“You want me to come?”
Deck’s voice floated from the hall behind her.
She hadn’t heard him come in.
He stepped into view, coffee in hand, concern etched in the lines around his eyes.
She shook her head once.
“I’ve got it.”
“Nell—”
“I need to do this myself,” she said. “Stay here. Keep an eye on the vultures—phones, reporters, whoever thinks this is entertainment.”
“Aye,” he said finally. “Text if you need me.”

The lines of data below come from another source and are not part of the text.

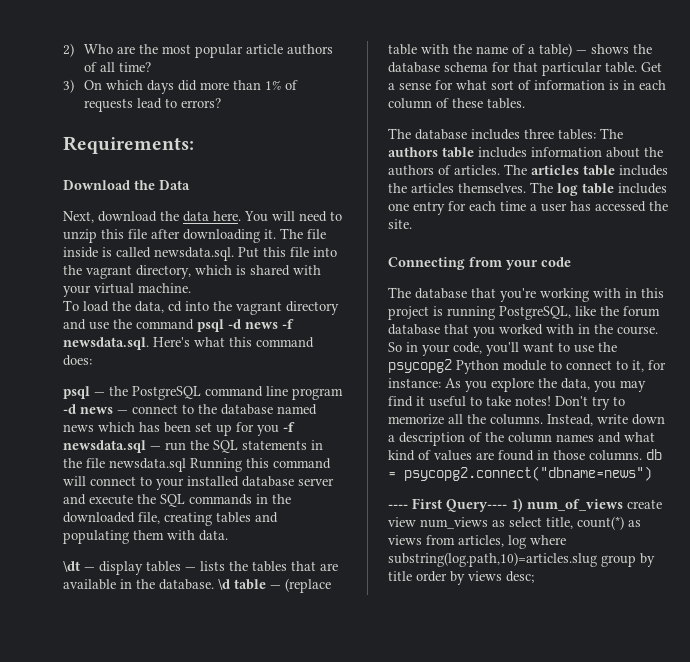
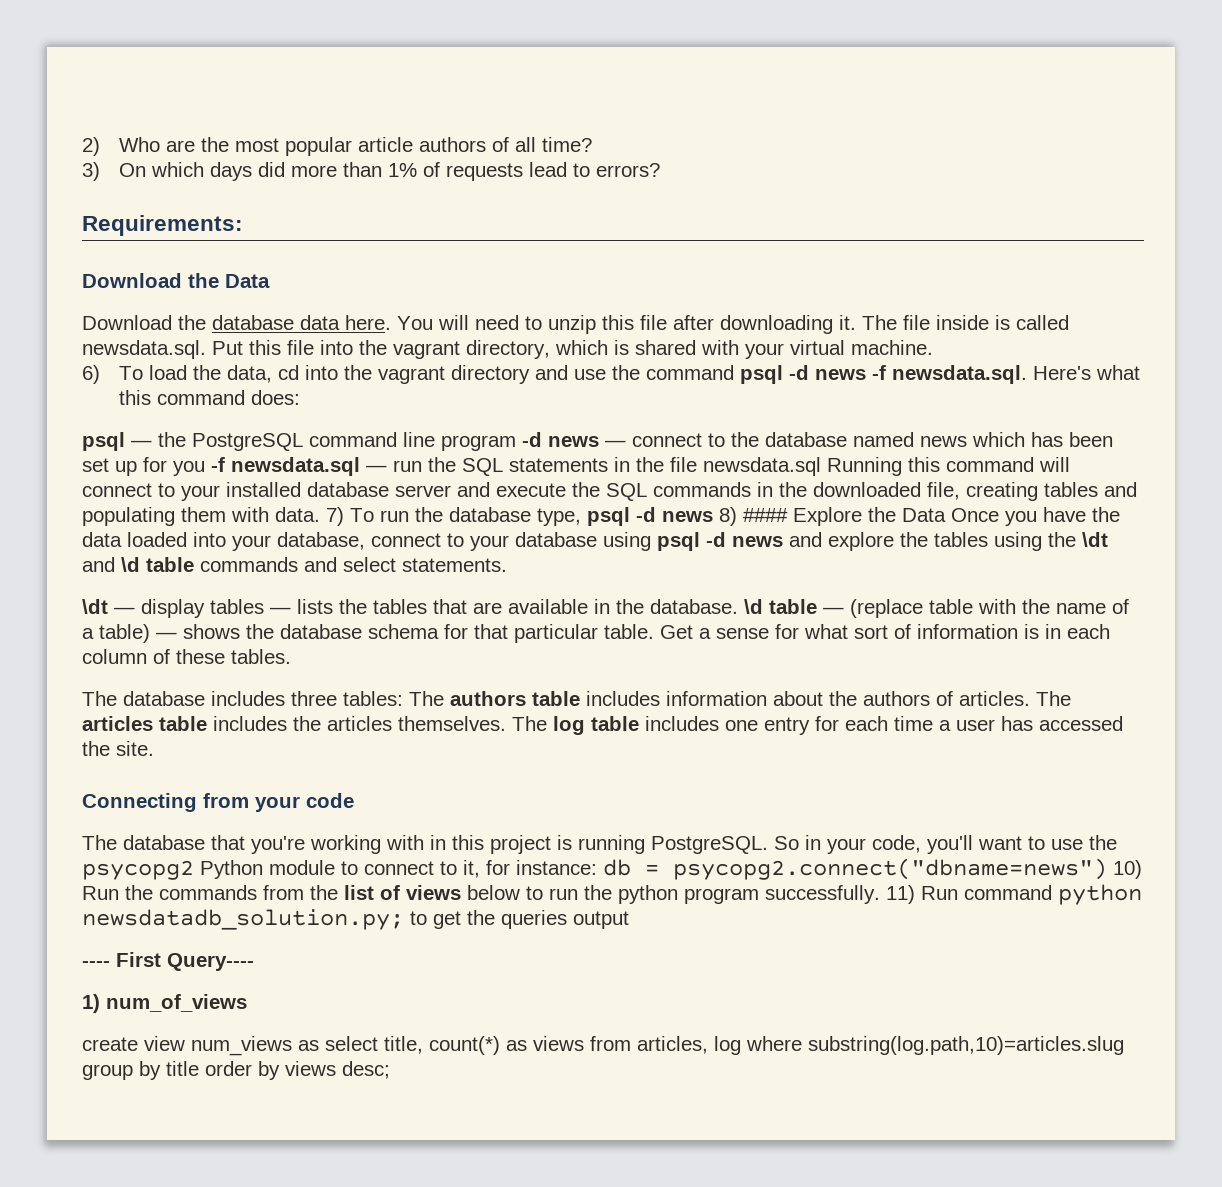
[63,211,179,223] Next, download the -> [82,315,294,330] Download the database
(191, 288) none -> [82,365,100,384] 6)
(228, 535) none -> [326,507,1120,526] [82,532,1108,551] [82,557,507,572] 7) To run the database type, psql -d news 8) #### Explore the Data Once you have the data loaded into your database, connect to your database using psql -d news and explore the tables using the \dt and \d table commands and select statements.
[499,306,660,320] [388,324,658,338] PostgreSQL, like the forum database that you worked with in the course. -> [651,836,768,854] PostgreSQL.
[445,378,646,392] [388,396,625,410] [388,414,665,426] [388,432,655,446] [388,449,662,461] [388,466,652,481] As you explore the data, you may find it useful to take notes! Don't try to memorize all the columns. Instead, write down a description of the column names and what kind of values are found in those columns. db = psycopg2.connect("dbname=news") -> [603,858,1142,880] [82,884,1142,905] [82,909,629,930] db = psycopg2.connect("dbname=news") 10) Run the commands from the list of views below to run the python program successfully. 11) Run command python newsdatadb_solution.py; to get the queries output
(507, 505) none -> (254, 962) //
(623, 505) none -> (247, 1003) //

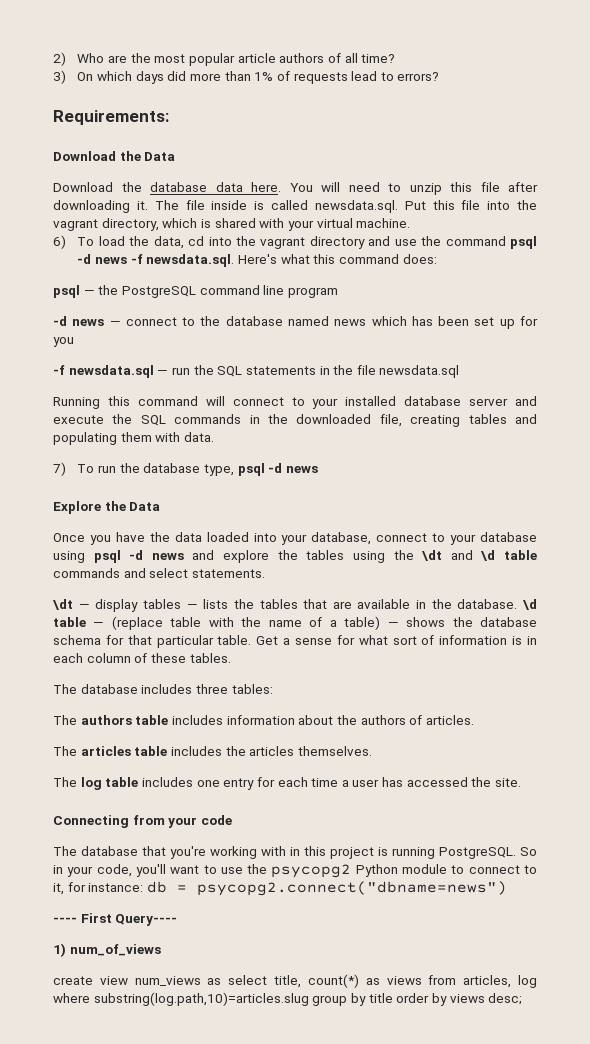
(516, 443) none -> (338, 292) //
(205, 468) none -> (74, 342) //
(821, 466) none -> (460, 371) //
(320, 514) none -> (214, 437) //
[719,507,788,526] 8) #### -> (318, 469) //
(946, 515) none -> (161, 506) //
(403, 698) none -> (273, 689) //
(1030, 698) none -> (474, 720) //
(506, 723) none -> (372, 751) //
[1113,860,1142,879] [82,884,1142,905] [82,909,629,930] 10) Run the commands from the list of views below to run the python program successfully. 11) Run command python newsdatadb_solution.py; to get the queries output -> (507, 888) none

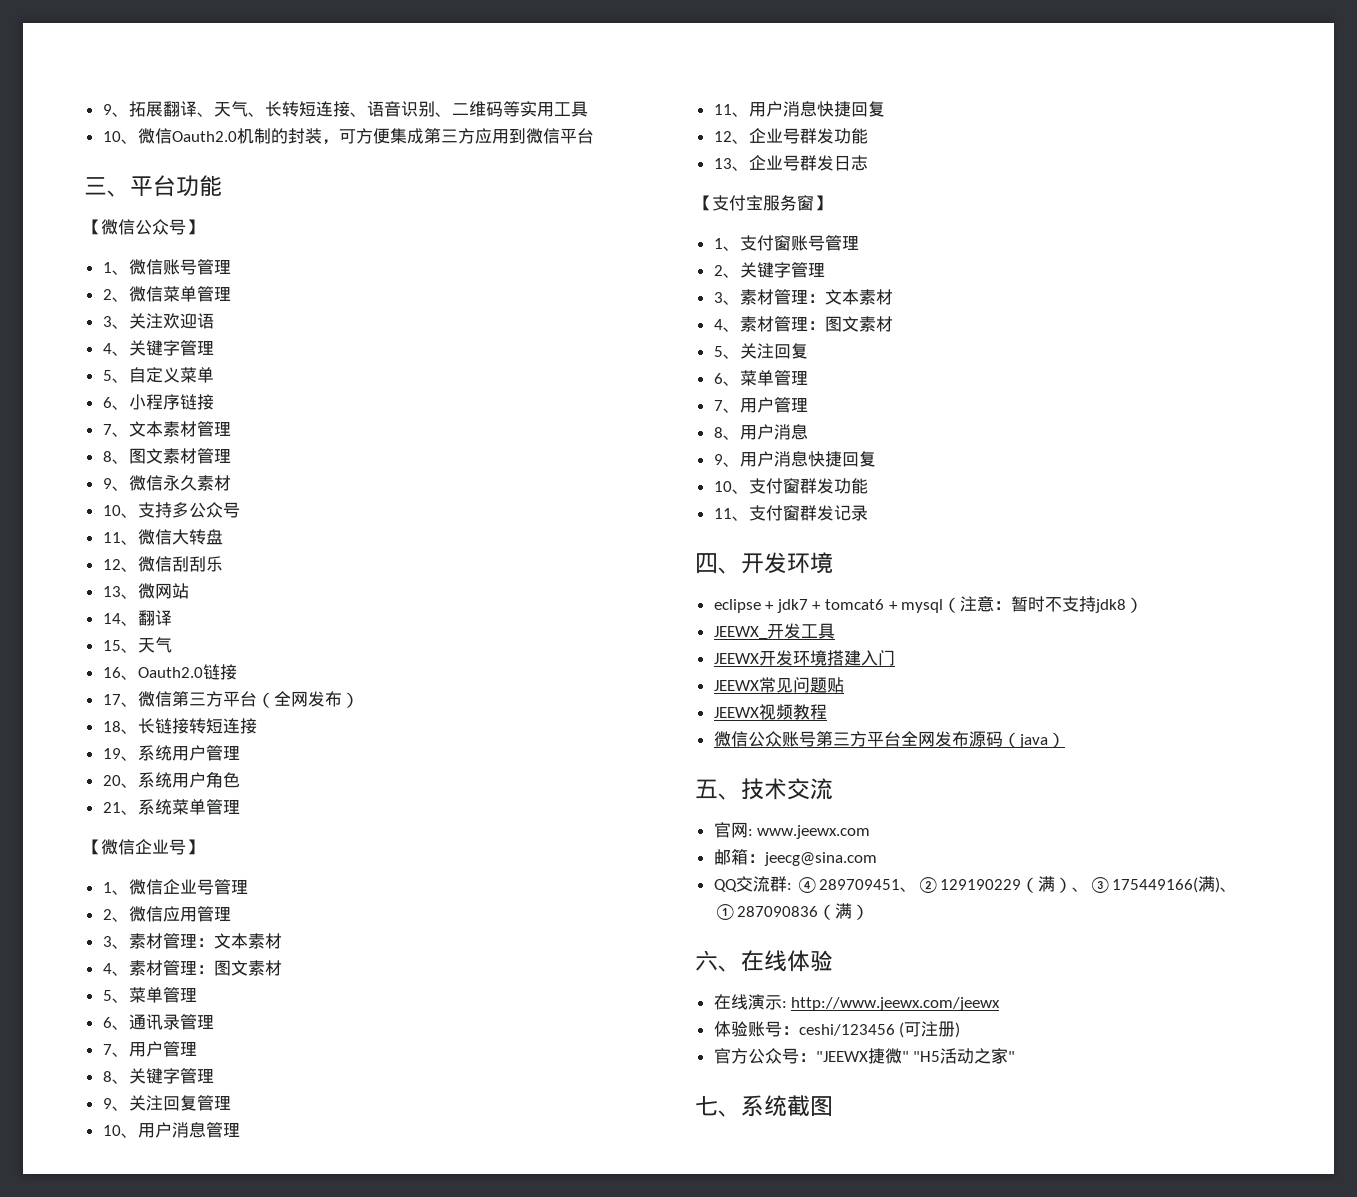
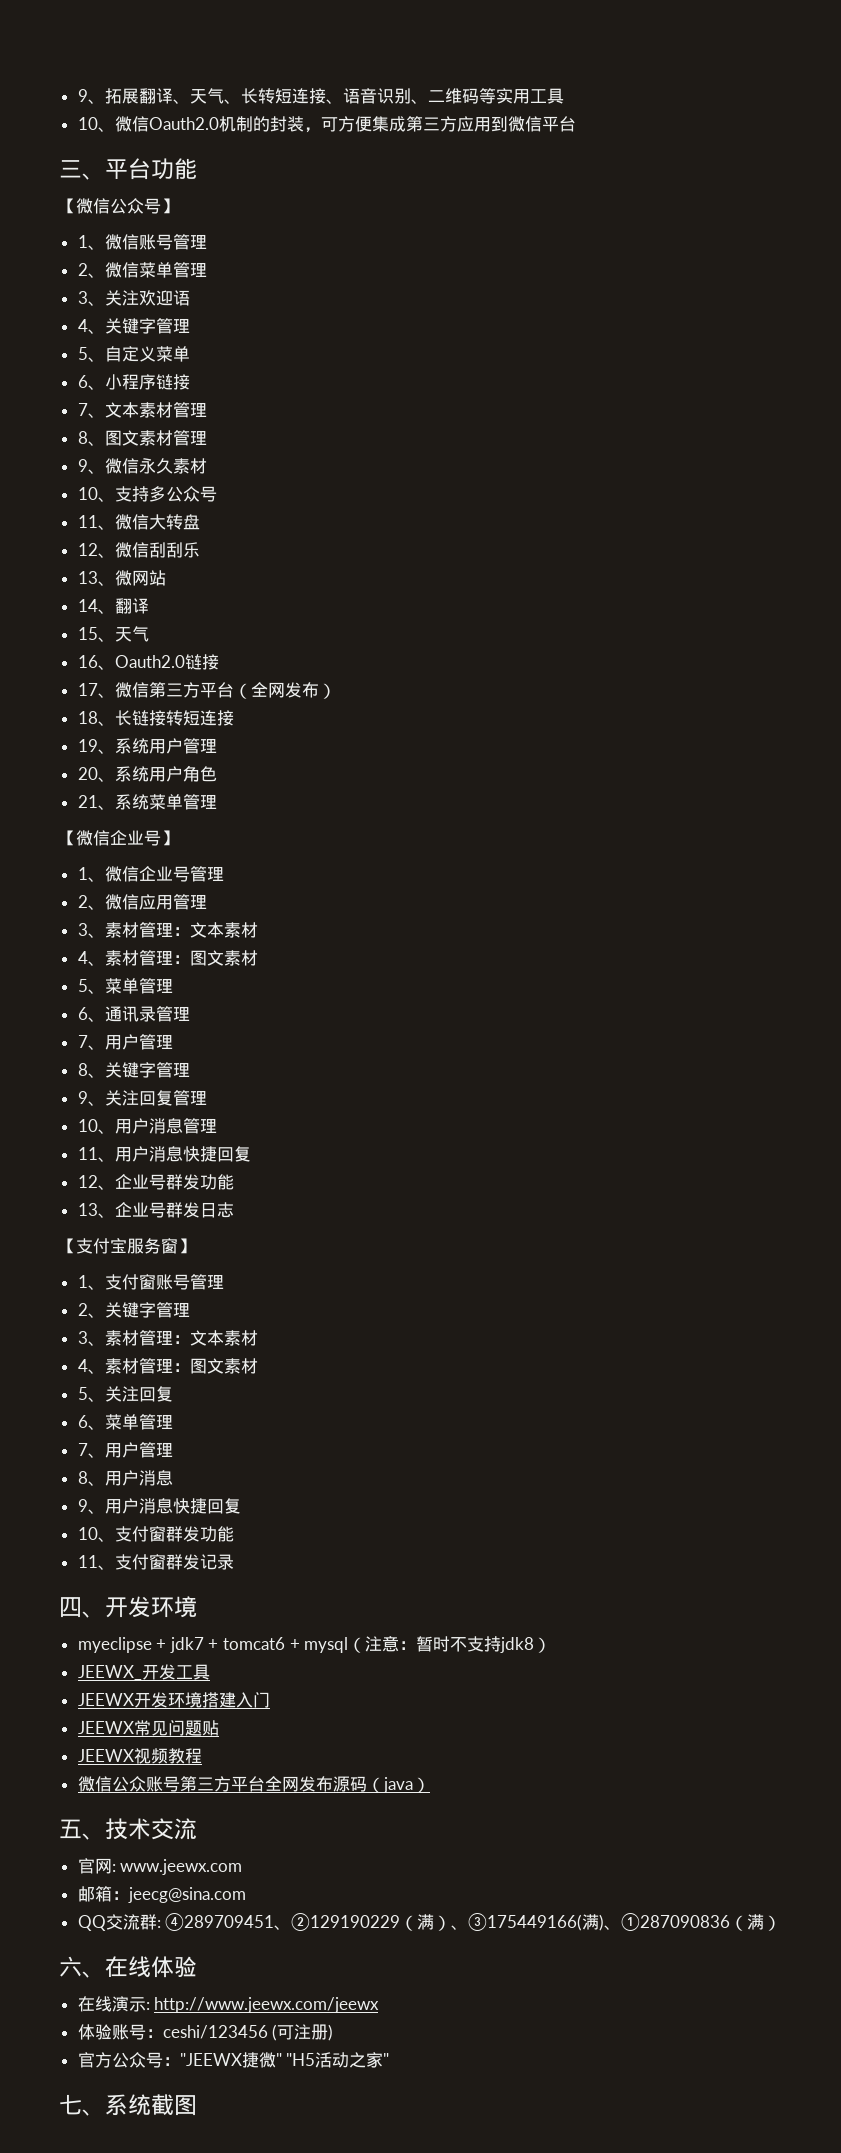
[713,599,761,613] eclipse -> [77,1637,152,1653] myeclipse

Outside, Main Street was bright and deceptively ordinary, like the town hadn’t turned on one of its own. Tourists strolled past with shopping bags, pausing to takepictures of the courthouse. A flower box overflowed on the corner.
For one wild, useless second, she imagined crossing to the courthouse instead, taking the elevator up to the DA’s floor and asking Reid exactly when he’d decided to put David’s life in twelve strangers’ hands—and whether the bones from Riverbend had tipped the scale.
But that wasn’t who she got to be today.
Today, she was David Mercer’s lawyer.
She didn’t see the flower box.
She crossed the street to her car, slid in, and started the engine.
The Mercer House — Thirty Minutes Later
The Mercer place sat quiet under a pale blue May sky, the red brick softened by time and careful landscaping. The pond in front of the house caught the light, throwing fractured silver onto the undersides of the oaks.
Her tires crunched on the gravel drive.
Through the front window, she could see movement—Margaret Mercer in the kitchen, David’s father in his chair by the TV, the flicker of a baseball game on.
She parked beside David’s truck and killed the engine.
For a moment, she sat there, hands gripping the wheel, watching a small figure move across the backyard.
Davie.
Baseball in hand, throwing it against the old maple, catching the bounce like nothing in his life was shifting under his feet.
Don’t think about him yet.
One thing at a time.
She got out and walked up the brick path.
Before she could knock, the front door opened.
Margaret stood there in a faded blue blouse, dishtowel in one hand.
“Eleanor,” she said. Relief and worry tangled in her voice. “We weren’t expectin’ you today.”
“Hi, MiMi,” Eleanor said gently. “Can I come in?”